Could you reproduce the entries exactly, omitting every picture?
### Source data ###
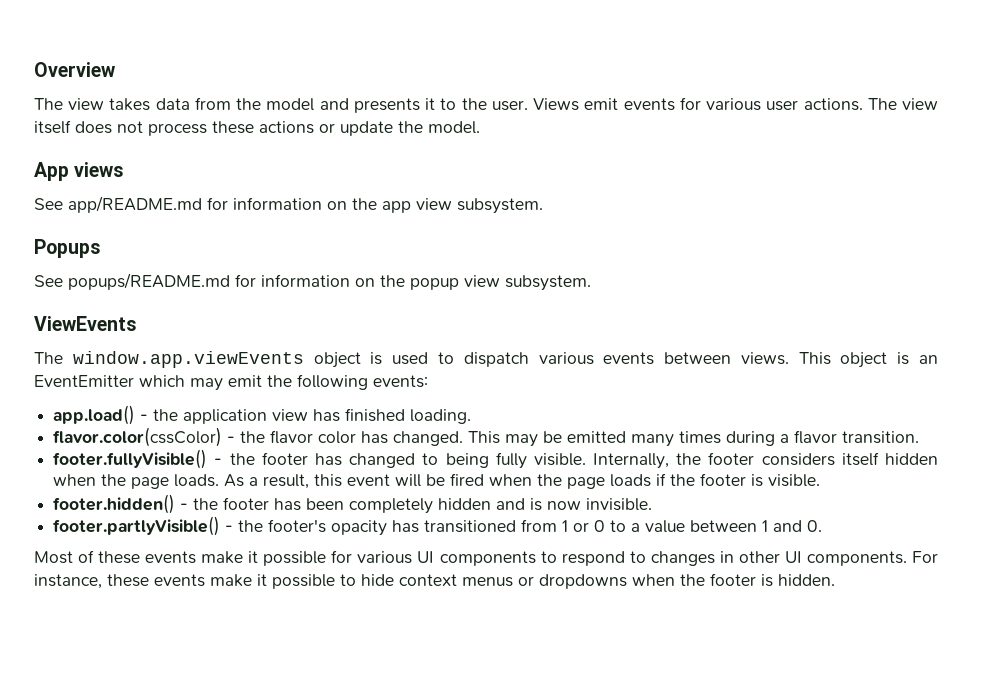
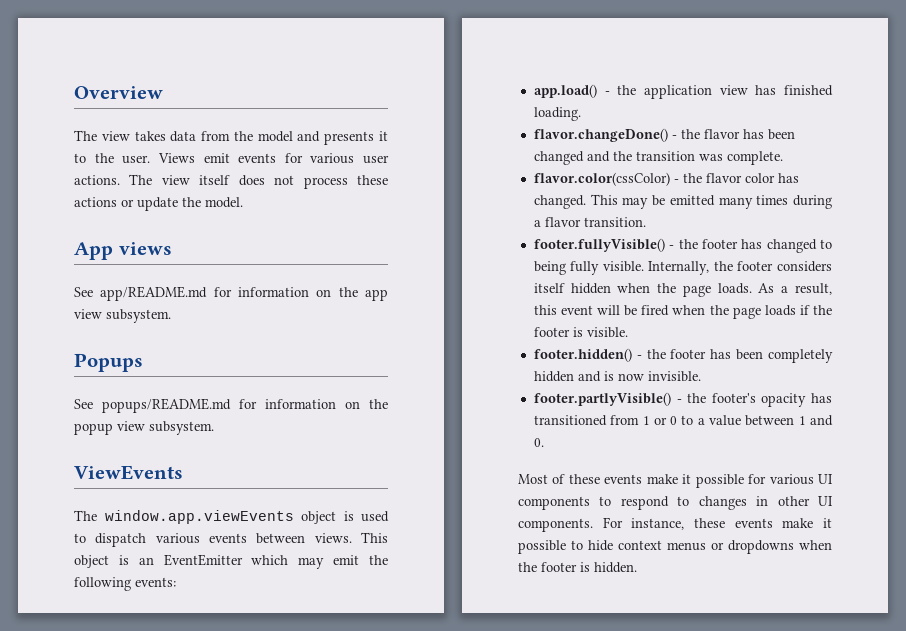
(472, 416) none -> [533,128,795,142] [533,151,783,165] // flavor.changeDone() - the flavor has been changed and the transition was complete.

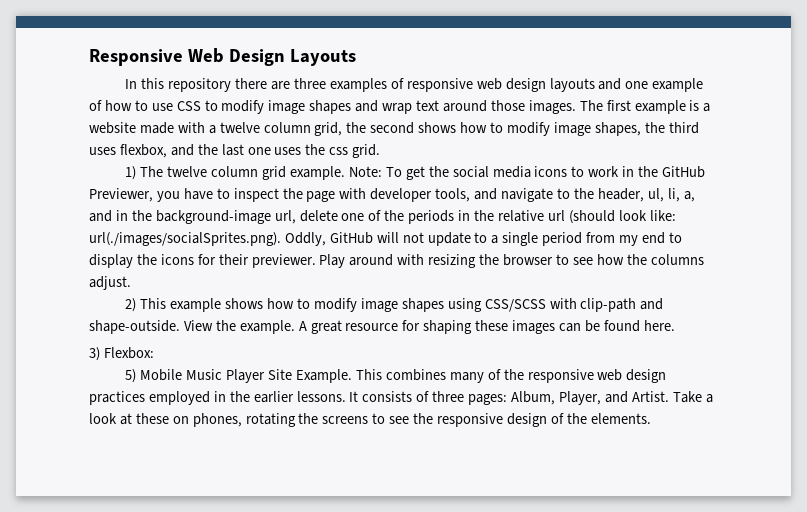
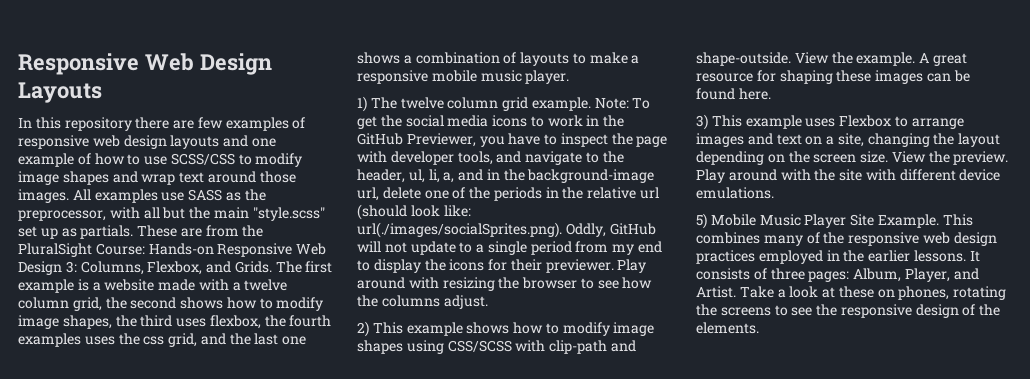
[294,78,327,89] three -> [197,117,223,129] few
[176,101,201,111] CSS -> [170,153,235,165] SCSS/CSS
(576, 107) none -> [72,189,266,203] [18,207,325,221] [18,225,264,239] [18,243,327,257] [18,261,272,275] All examples use SASS as the preprocessor, with all but the main "style.scss" set up as partials. These are from the PluralSight Course: Hands-on Responsive Web Design 3: Columns, Flexbox, and Grids.
[170,144,381,158] and the last one uses the css grid. -> [264,315,332,327] [18,333,307,347] [357,52,640,66] [357,70,570,84] the fourth examples uses the css grid, and the last one shows a combination of layouts to make a responsive mobile music player.
[103,347,154,359] Flexbox: -> [711,115,964,129] [696,133,1001,147] [696,151,1009,165] [696,169,1001,183] [696,187,774,199] This example uses Flexbox to arrange images and text on a site, changing the layout depending on the screen size. View the preview. Play around with the site with different device emulations.

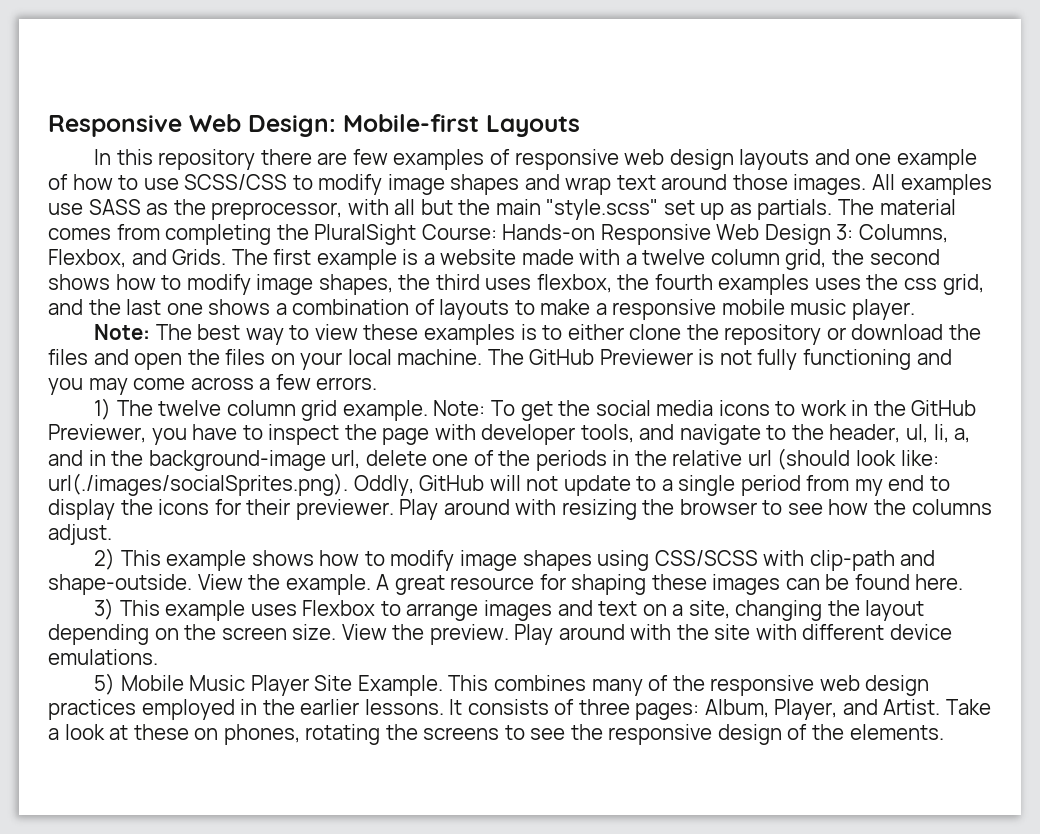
[18,53,272,75] Responsive Web Design -> [48,114,479,137] Responsive Web Design: Mobile-first
[137,225,239,237] These are from -> [838,199,956,215] [48,224,272,245] The material comes from completing
(570, 77) none -> [94,324,981,345] [48,349,952,370] [48,374,378,395] // Note: The best way to view these examples is to either clone the repository or download the files and open the files on your local machine. The GitHub Previewer is not fully functioning and you may come across a few errors.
###
Answer below:
(472, 416) none -> [533,128,795,142] [533,151,783,165] // flavor.changeDone() - the flavor has been changed and the transition was complete.

[294,78,327,89] three -> [197,117,223,129] few
[176,101,201,111] CSS -> [170,153,235,165] SCSS/CSS
(576, 107) none -> [72,189,266,203] [18,207,325,221] [18,225,264,239] [18,243,327,257] [18,261,272,275] All examples use SASS as the preprocessor, with all but the main "style.scss" set up as partials. These are from the PluralSight Course: Hands-on Responsive Web Design 3: Columns, Flexbox, and Grids.
[170,144,381,158] and the last one uses the css grid. -> [264,315,332,327] [18,333,307,347] [357,52,640,66] [357,70,570,84] the fourth examples uses the css grid, and the last one shows a combination of layouts to make a responsive mobile music player.
[103,347,154,359] Flexbox: -> [711,115,964,129] [696,133,1001,147] [696,151,1009,165] [696,169,1001,183] [696,187,774,199] This example uses Flexbox to arrange images and text on a site, changing the layout depending on the screen size. View the preview. Play around with the site with different device emulations.

[18,53,272,75] Responsive Web Design -> [48,114,479,137] Responsive Web Design: Mobile-first
[137,225,239,237] These are from -> [838,199,956,215] [48,224,272,245] The material comes from completing
(570, 77) none -> [94,324,981,345] [48,349,952,370] [48,374,378,395] // Note: The best way to view these examples is to either clone the repository or download the files and open the files on your local machine. The GitHub Previewer is not fully functioning and you may come across a few errors.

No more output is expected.